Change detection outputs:
◆ ◆ ◆ ◆ ◆ ◆ ◆

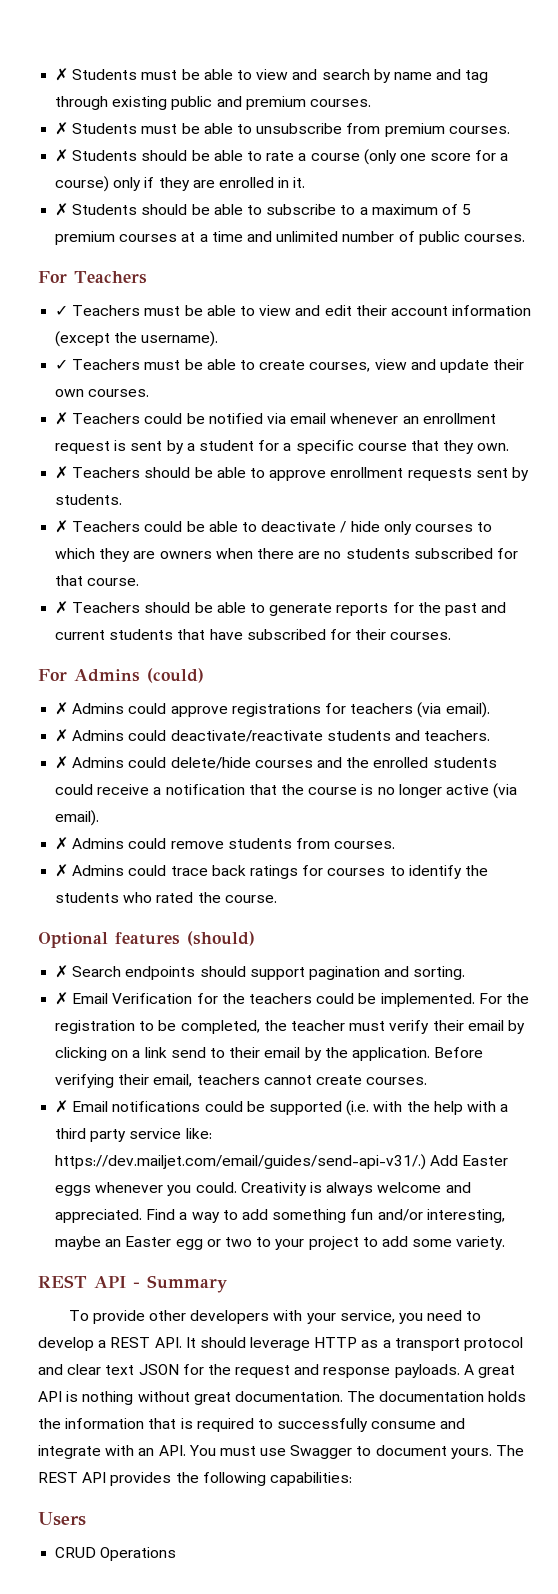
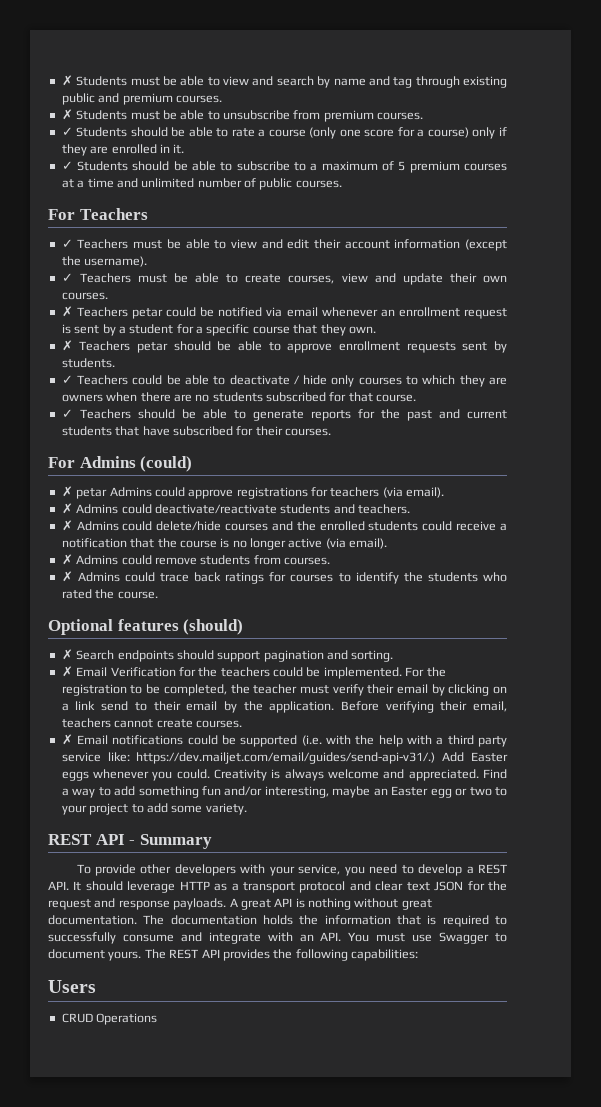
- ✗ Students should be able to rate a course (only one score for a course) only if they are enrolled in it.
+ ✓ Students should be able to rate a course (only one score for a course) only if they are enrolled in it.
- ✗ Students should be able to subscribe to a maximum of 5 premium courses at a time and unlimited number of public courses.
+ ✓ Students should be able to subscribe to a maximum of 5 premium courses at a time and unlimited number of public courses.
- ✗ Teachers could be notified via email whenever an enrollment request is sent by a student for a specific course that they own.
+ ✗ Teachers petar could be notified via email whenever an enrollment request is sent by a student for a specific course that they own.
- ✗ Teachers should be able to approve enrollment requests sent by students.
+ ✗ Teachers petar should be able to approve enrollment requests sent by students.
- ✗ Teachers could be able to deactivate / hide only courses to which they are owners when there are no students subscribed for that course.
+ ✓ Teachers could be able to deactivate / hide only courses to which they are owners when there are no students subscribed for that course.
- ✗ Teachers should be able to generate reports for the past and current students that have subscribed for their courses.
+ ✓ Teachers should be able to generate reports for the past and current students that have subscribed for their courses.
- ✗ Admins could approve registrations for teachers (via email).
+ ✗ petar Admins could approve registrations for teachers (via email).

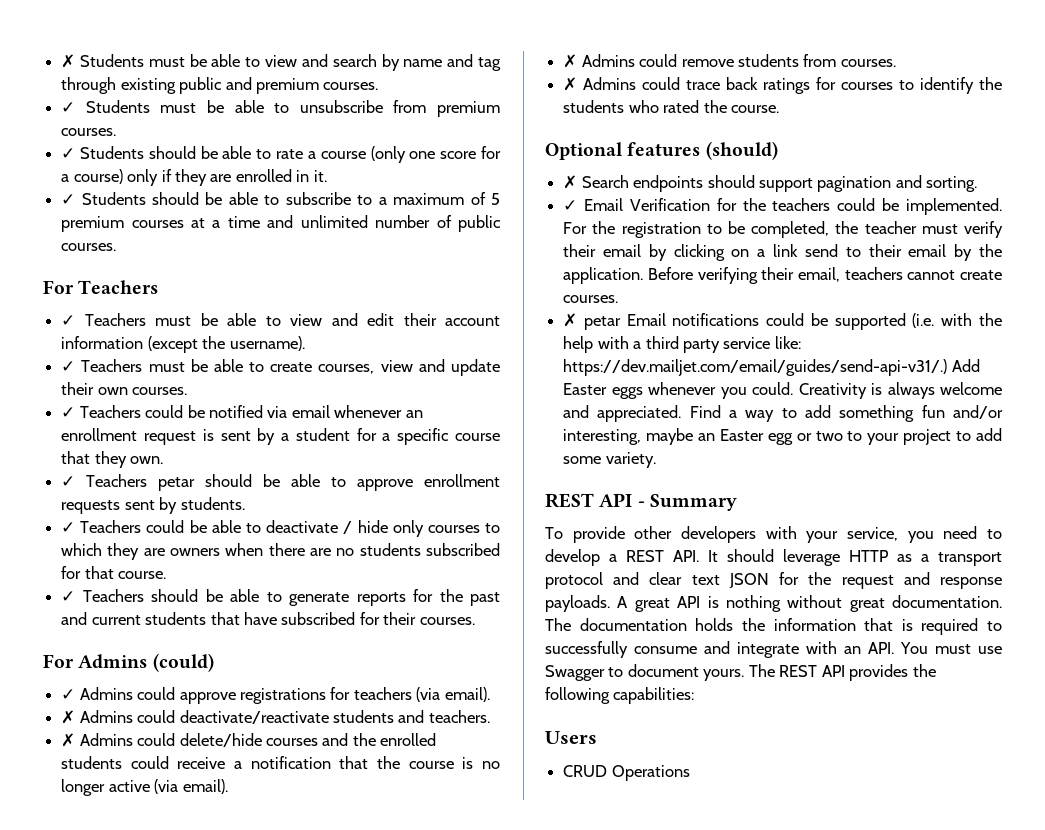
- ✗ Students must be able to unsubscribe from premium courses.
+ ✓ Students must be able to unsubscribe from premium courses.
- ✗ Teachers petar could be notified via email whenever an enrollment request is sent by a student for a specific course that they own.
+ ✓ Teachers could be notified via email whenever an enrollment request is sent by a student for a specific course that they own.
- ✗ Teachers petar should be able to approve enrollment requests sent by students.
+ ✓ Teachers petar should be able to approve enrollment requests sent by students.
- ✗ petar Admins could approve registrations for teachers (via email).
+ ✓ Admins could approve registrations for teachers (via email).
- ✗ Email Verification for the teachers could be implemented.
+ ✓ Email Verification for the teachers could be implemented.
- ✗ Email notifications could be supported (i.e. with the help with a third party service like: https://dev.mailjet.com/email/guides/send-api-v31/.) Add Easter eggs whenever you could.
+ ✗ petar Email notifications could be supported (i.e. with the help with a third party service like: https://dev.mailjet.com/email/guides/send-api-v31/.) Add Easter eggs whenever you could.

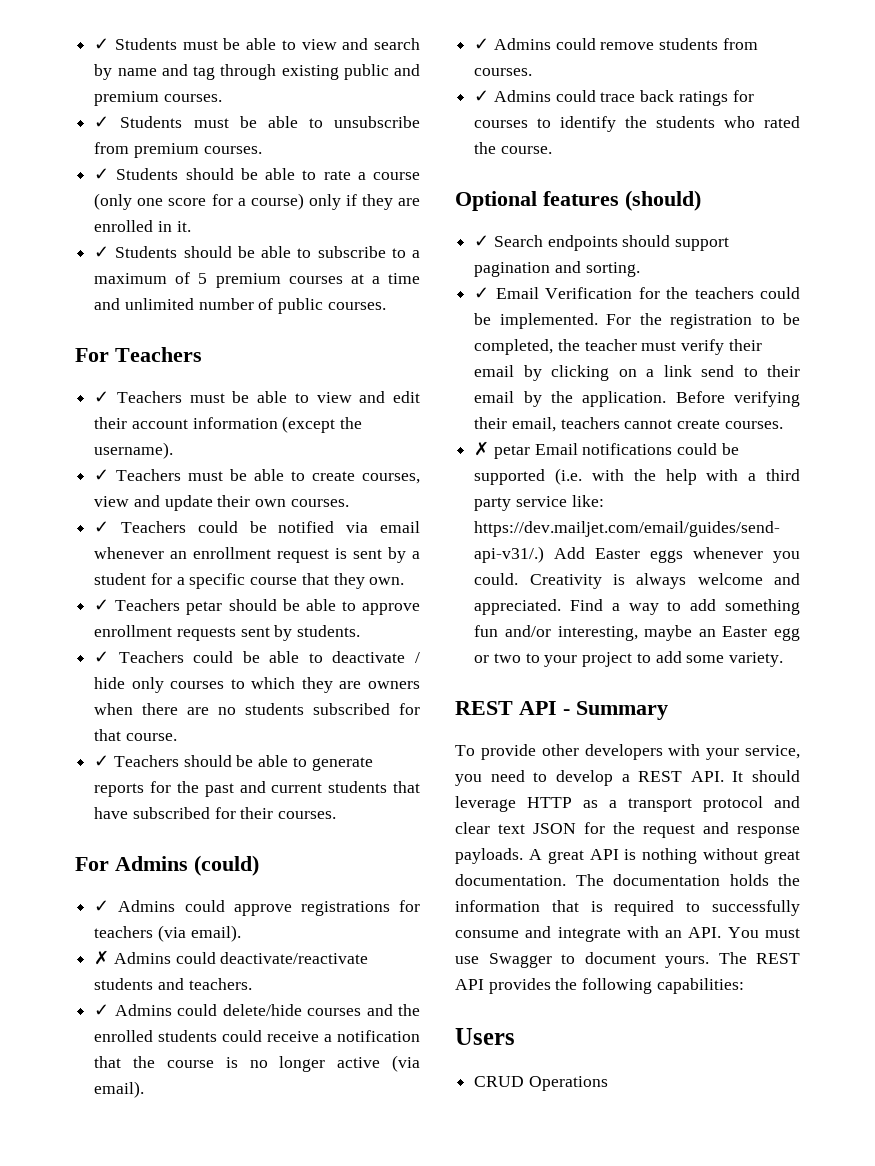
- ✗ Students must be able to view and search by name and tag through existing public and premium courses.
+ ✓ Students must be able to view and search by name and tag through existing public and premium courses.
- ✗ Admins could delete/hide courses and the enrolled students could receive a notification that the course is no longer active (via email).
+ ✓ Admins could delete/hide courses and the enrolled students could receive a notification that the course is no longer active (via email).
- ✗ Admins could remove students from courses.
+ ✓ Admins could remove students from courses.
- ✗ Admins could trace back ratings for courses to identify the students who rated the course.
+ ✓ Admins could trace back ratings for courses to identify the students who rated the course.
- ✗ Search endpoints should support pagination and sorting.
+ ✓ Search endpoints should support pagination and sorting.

◆ ◆ ◆ ◆ ◆ ◆ ◆

=== AIM OF THE EXERCISE ===
Every entry is to be transcribed exactly, but the pictures are to be left out.

=== REPLY TO THE TASK ===
- ✗ Students should be able to rate a course (only one score for a course) only if they are enrolled in it.
+ ✓ Students should be able to rate a course (only one score for a course) only if they are enrolled in it.
- ✗ Students should be able to subscribe to a maximum of 5 premium courses at a time and unlimited number of public courses.
+ ✓ Students should be able to subscribe to a maximum of 5 premium courses at a time and unlimited number of public courses.
- ✗ Teachers could be notified via email whenever an enrollment request is sent by a student for a specific course that they own.
+ ✗ Teachers petar could be notified via email whenever an enrollment request is sent by a student for a specific course that they own.
- ✗ Teachers should be able to approve enrollment requests sent by students.
+ ✗ Teachers petar should be able to approve enrollment requests sent by students.
- ✗ Teachers could be able to deactivate / hide only courses to which they are owners when there are no students subscribed for that course.
+ ✓ Teachers could be able to deactivate / hide only courses to which they are owners when there are no students subscribed for that course.
- ✗ Teachers should be able to generate reports for the past and current students that have subscribed for their courses.
+ ✓ Teachers should be able to generate reports for the past and current students that have subscribed for their courses.
- ✗ Admins could approve registrations for teachers (via email).
+ ✗ petar Admins could approve registrations for teachers (via email).

- ✗ Students must be able to unsubscribe from premium courses.
+ ✓ Students must be able to unsubscribe from premium courses.
- ✗ Teachers petar could be notified via email whenever an enrollment request is sent by a student for a specific course that they own.
+ ✓ Teachers could be notified via email whenever an enrollment request is sent by a student for a specific course that they own.
- ✗ Teachers petar should be able to approve enrollment requests sent by students.
+ ✓ Teachers petar should be able to approve enrollment requests sent by students.
- ✗ petar Admins could approve registrations for teachers (via email).
+ ✓ Admins could approve registrations for teachers (via email).
- ✗ Email Verification for the teachers could be implemented.
+ ✓ Email Verification for the teachers could be implemented.
- ✗ Email notifications could be supported (i.e. with the help with a third party service like: https://dev.mailjet.com/email/guides/send-api-v31/.) Add Easter eggs whenever you could.
+ ✗ petar Email notifications could be supported (i.e. with the help with a third party service like: https://dev.mailjet.com/email/guides/send-api-v31/.) Add Easter eggs whenever you could.

- ✗ Students must be able to view and search by name and tag through existing public and premium courses.
+ ✓ Students must be able to view and search by name and tag through existing public and premium courses.
- ✗ Admins could delete/hide courses and the enrolled students could receive a notification that the course is no longer active (via email).
+ ✓ Admins could delete/hide courses and the enrolled students could receive a notification that the course is no longer active (via email).
- ✗ Admins could remove students from courses.
+ ✓ Admins could remove students from courses.
- ✗ Admins could trace back ratings for courses to identify the students who rated the course.
+ ✓ Admins could trace back ratings for courses to identify the students who rated the course.
- ✗ Search endpoints should support pagination and sorting.
+ ✓ Search endpoints should support pagination and sorting.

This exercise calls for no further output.